▶ _WHAT THIS TASK INVOLVES_
Filter the records below, keeping only lines with the string "TelligentLocalInstance".

▶ _PROVIDED MATERIAL_
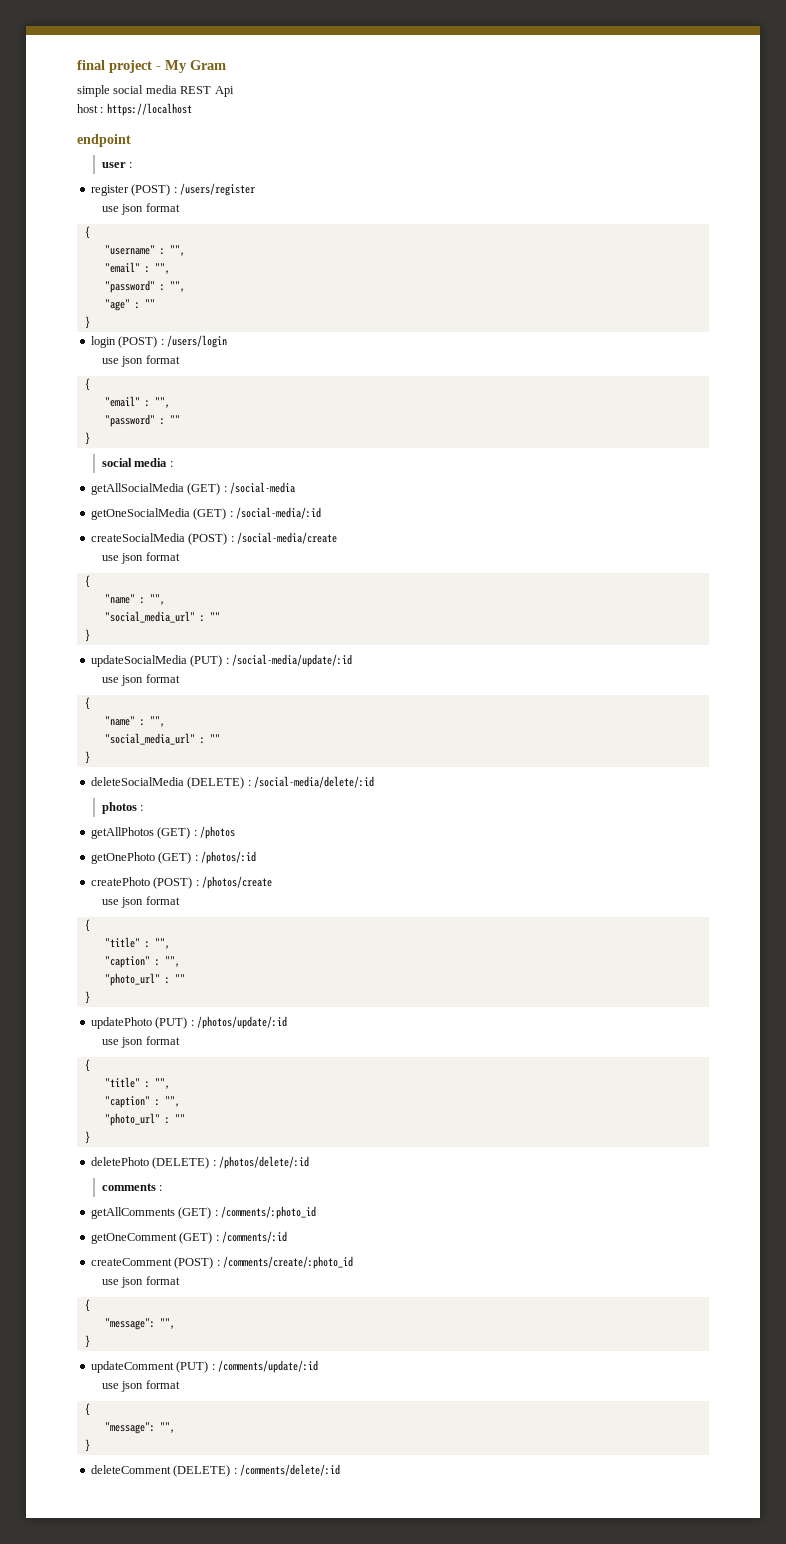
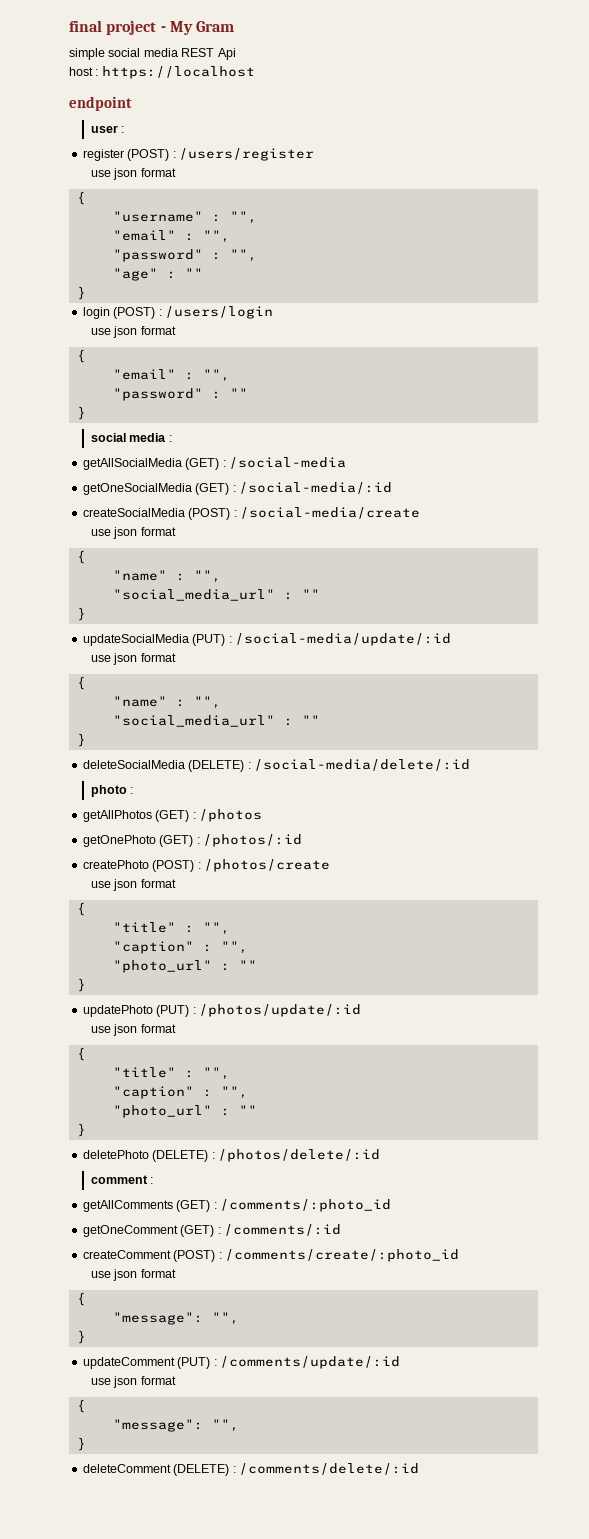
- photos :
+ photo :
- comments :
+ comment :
---
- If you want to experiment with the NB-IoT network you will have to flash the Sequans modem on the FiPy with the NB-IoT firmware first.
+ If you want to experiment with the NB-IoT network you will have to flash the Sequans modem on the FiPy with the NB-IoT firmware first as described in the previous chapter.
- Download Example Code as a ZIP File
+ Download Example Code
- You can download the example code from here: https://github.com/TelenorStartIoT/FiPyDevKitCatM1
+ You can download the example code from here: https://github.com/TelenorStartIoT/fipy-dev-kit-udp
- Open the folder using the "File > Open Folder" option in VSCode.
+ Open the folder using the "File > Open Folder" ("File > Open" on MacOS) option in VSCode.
---
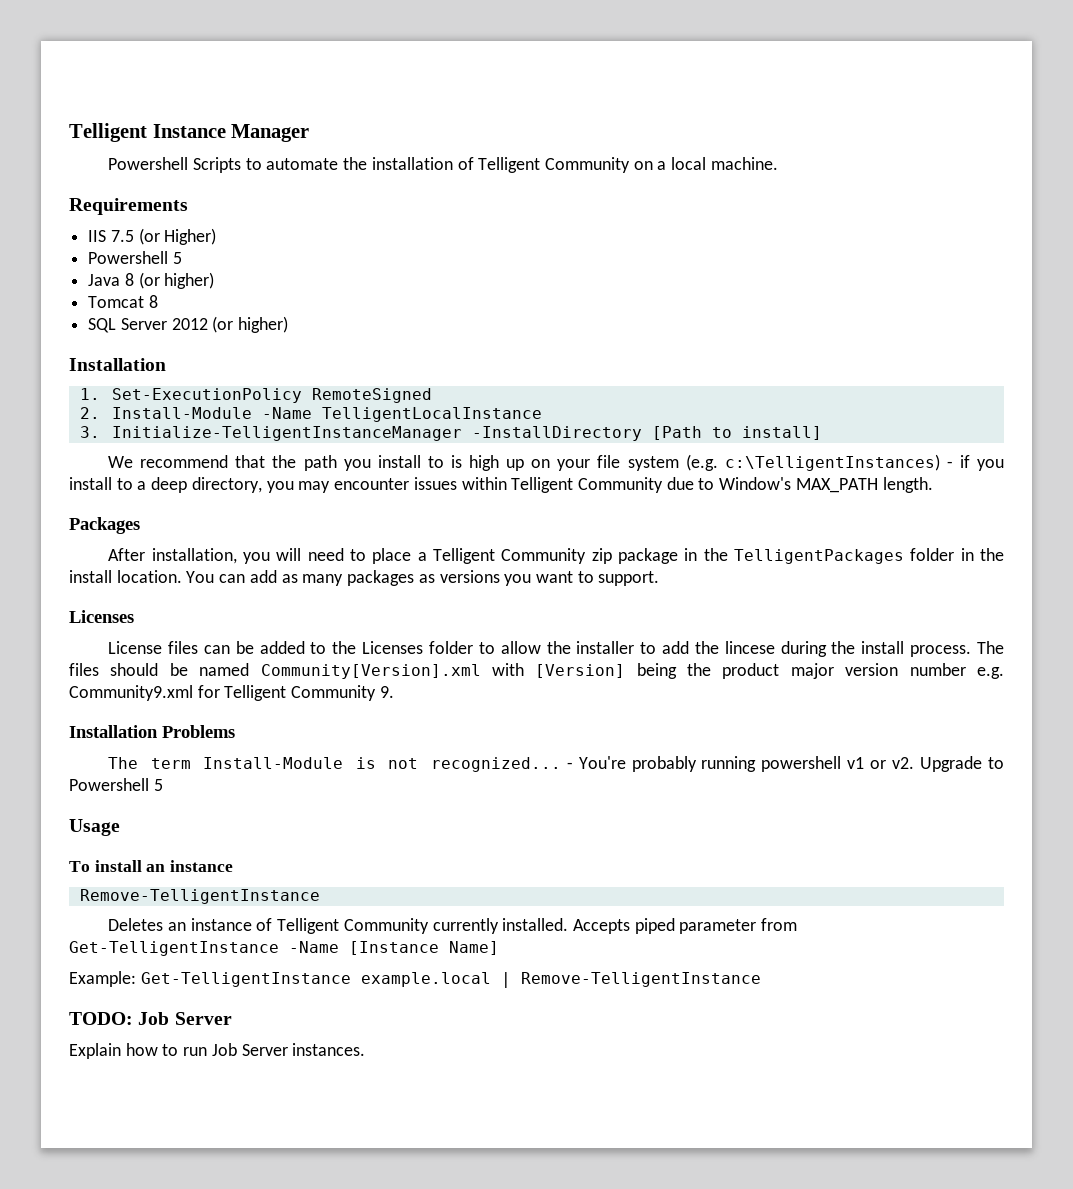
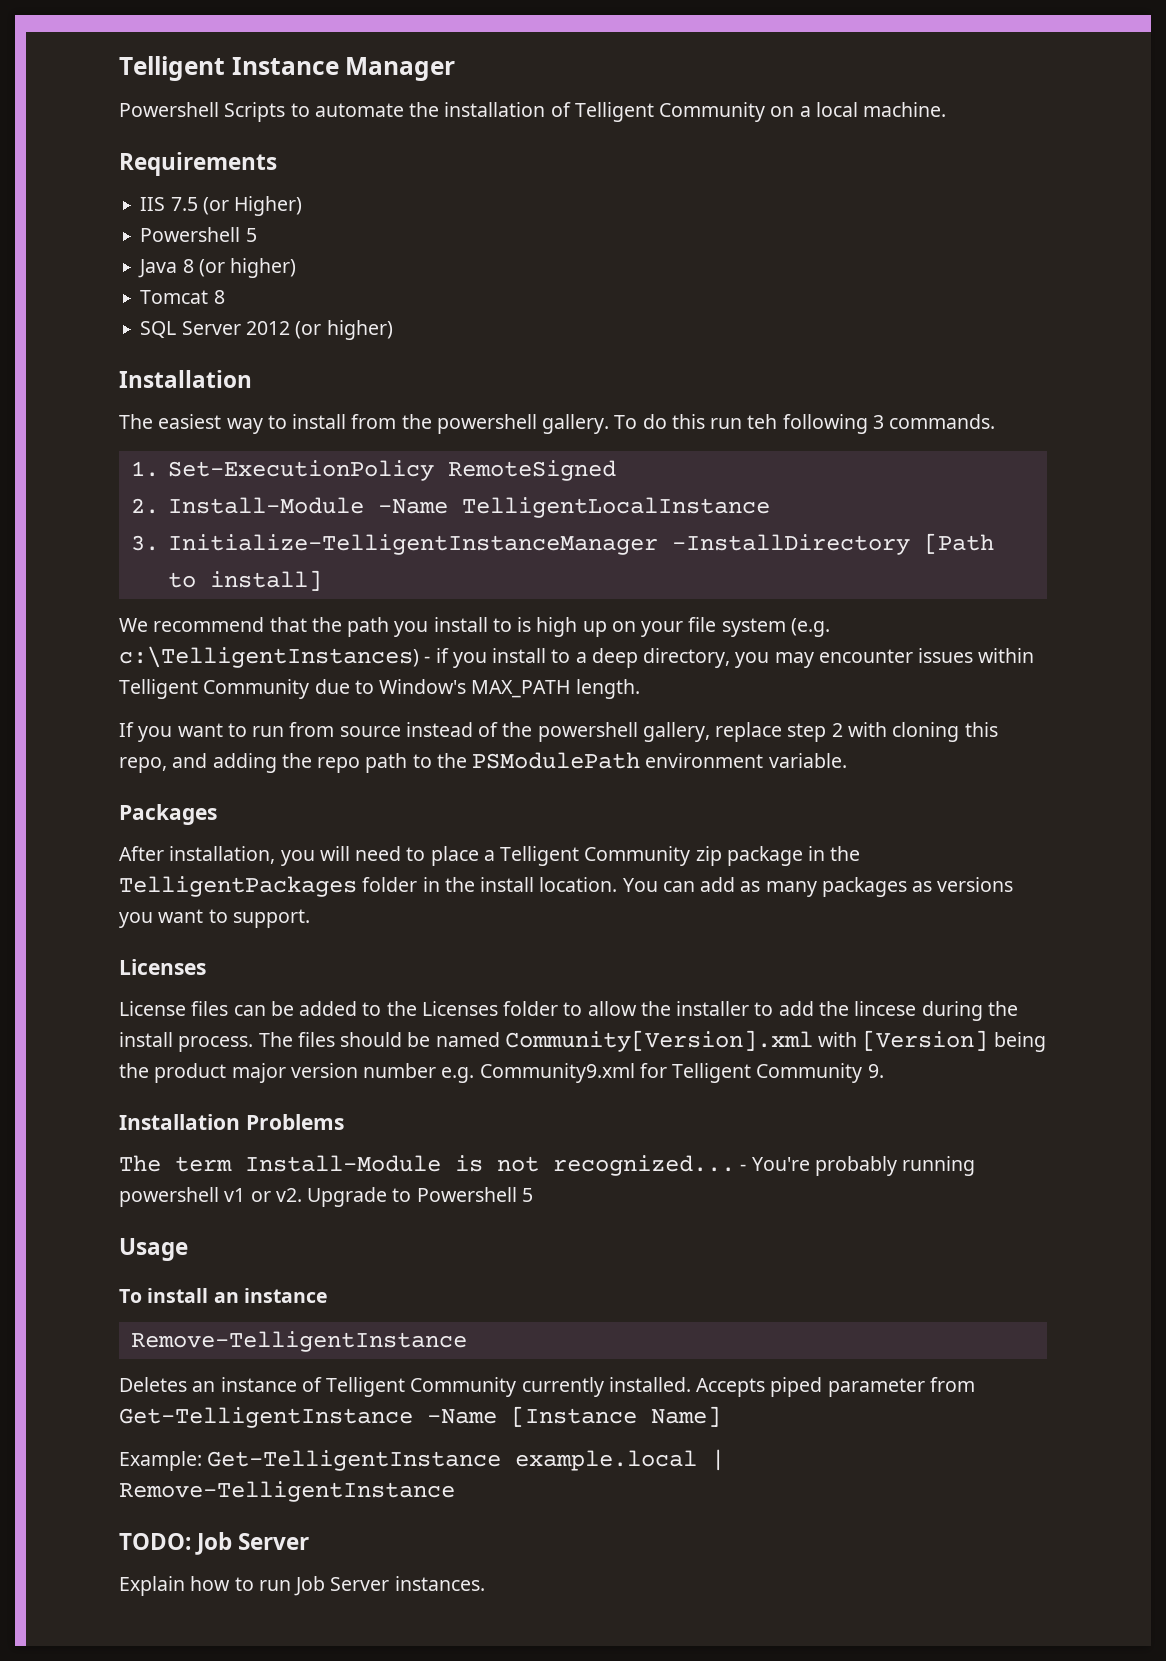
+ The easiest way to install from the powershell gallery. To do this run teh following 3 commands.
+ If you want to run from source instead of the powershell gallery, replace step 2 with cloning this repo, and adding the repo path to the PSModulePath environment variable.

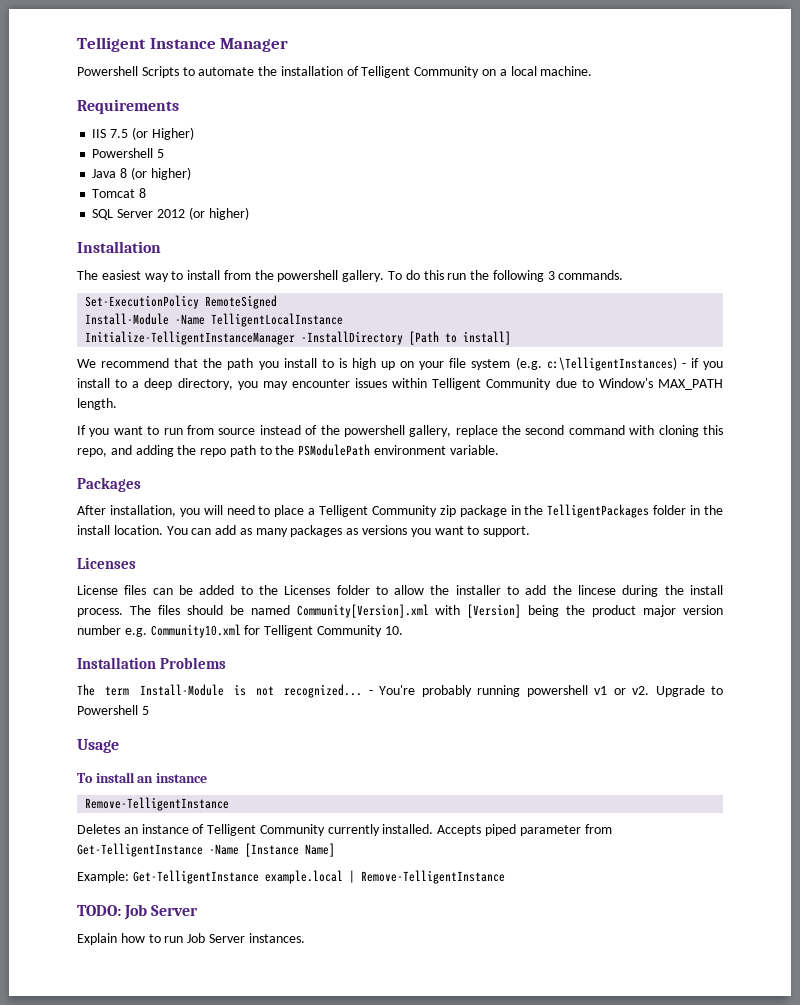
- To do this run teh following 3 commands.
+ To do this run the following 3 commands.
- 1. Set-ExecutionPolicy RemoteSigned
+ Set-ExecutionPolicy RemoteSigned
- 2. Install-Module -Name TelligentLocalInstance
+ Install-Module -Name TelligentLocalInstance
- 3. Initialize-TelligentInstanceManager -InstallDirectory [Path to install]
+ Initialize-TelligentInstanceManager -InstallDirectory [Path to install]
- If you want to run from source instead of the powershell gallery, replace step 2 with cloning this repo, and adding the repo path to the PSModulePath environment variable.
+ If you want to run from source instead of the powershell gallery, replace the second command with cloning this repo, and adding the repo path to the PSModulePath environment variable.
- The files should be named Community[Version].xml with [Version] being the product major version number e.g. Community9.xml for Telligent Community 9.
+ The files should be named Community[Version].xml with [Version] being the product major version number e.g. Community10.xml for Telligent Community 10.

▶ _SOLUTION TO THIS PROBLEM_
- 2. Install-Module -Name TelligentLocalInstance
+ Install-Module -Name TelligentLocalInstance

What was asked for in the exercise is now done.